Any work dealing with the history of medicine in Japan will include a discussion of the priest-physician Kajiwara Shōzen (1265–1337) and his two monumental contributions to medieval Japanese medicine: the Ton’ishō of 1304 and the Man’anpō of 1327. The Ton’ishō was both the first medical treatise written in Japanese and the first medical treatise in Japan intended for a wide audience; the Man’anpō, written in Chinese, was the most comprehensive medical work of its day. Andrew Goble’s Confluences of Medicine in Medieval Japan: Buddhist Healing, Chinese Knowledge, Islamic Formulas, and Wounds of War is the first full-length [End Page 402] study in any language on these two works. It is also the first volume in English to focus exclusively on medieval Japanese medicine. For these two reasons alone this book makes a valuable contribution to scholarship on premodern Japan and, more broadly, to the history of medicine and science. In one relatively compact volume—which nonetheless manages to include maps, endnotes, a glossary, a bibliography, and an index—Goble provides an overview of the historical, institutional, and intellectual context for Shōzen’s work. The bulk of the text, however, is dedicated to examining and analyzing the continental sources of Shōzen’s knowledge, his writings on various ailments, and many of the cures he recommended. Of particular significance is Goble’s treatment of Shōzen’s discussion of rai, a condition that roughly correlates with what is today known as Hansen’s disease or leprosy, and which had major religious and social implications in medieval Japan.

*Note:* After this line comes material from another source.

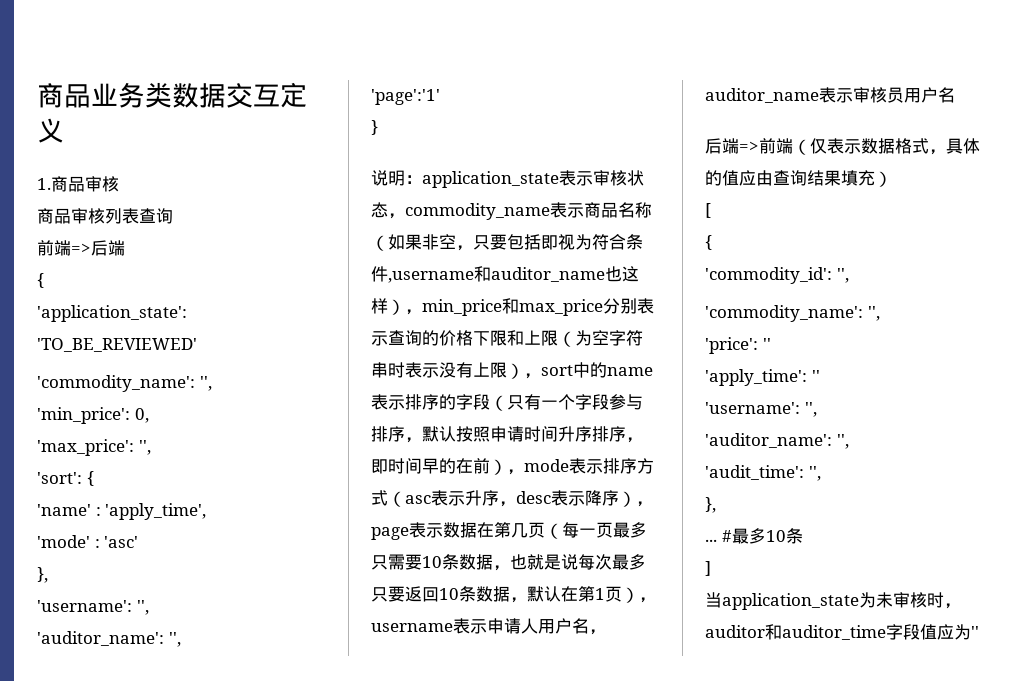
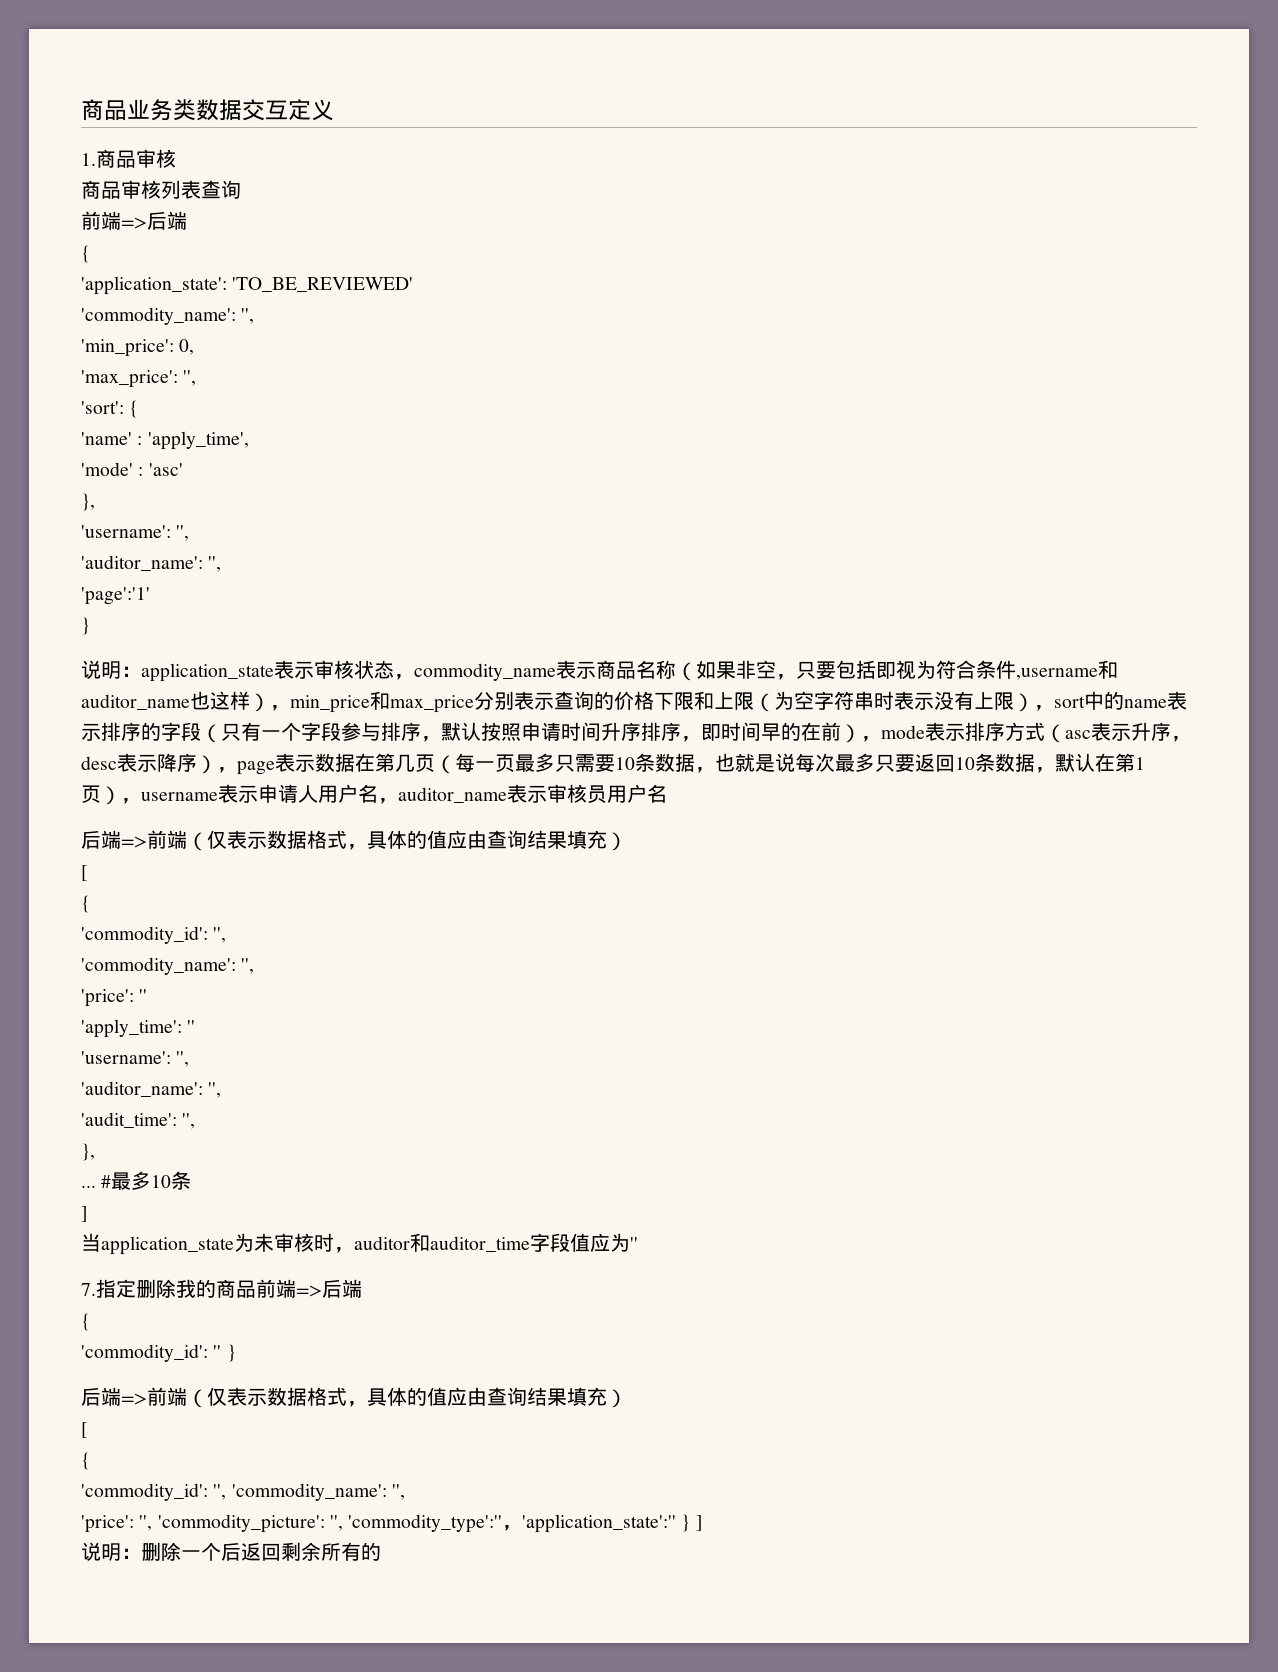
(979, 632) none -> [81,1279,362,1298] [81,1313,90,1331] [81,1344,236,1362] [81,1387,627,1408] [81,1422,88,1438] [81,1452,90,1470] [81,1483,405,1501] [81,1514,703,1533] [81,1542,381,1561] // 7.指定删除我的商品前端=>后端 // { // 'commodity_id': '' } // 后端=>前端（仅表示数据格式，具体的值应由查询结果填充） // [ // { // 'commodity_id': '', 'commodity_name': '', // 'price': '', 'commodity_picture': '', 'commodity_type':''，'application_state':'' } ] // 说明：删除一个后返回剩余所有的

Goble’s main interests are twofold: to situate Shōzen’s work within a larger East Asian macro-culture (including what he refers to as the “Pharmaceutical Silk Road” connecting East Asia with the Islamic world), and to show that Shōzen, unlike many of his predecessors, did more than simply copy information gleaned from texts, but actively tested and refined the knowledge that they transmitted. Through a careful study of the extant Song- and Yuan-dynasty medical texts to which Shōzen referred, Goble is able to determine how he dealt with contradictions within and between his sources, how he struggled to arrive at standards of weight and measurement, and how he dealt with formulas containing materia medica that were either new to, or not available in, Japan. He points to numerous cases in which Shōzen relied on his own clinical experience to modify the recipes his sources offered. Through these and other examples, Goble consistently highlights Shōzen’s empiricism and pragmatism.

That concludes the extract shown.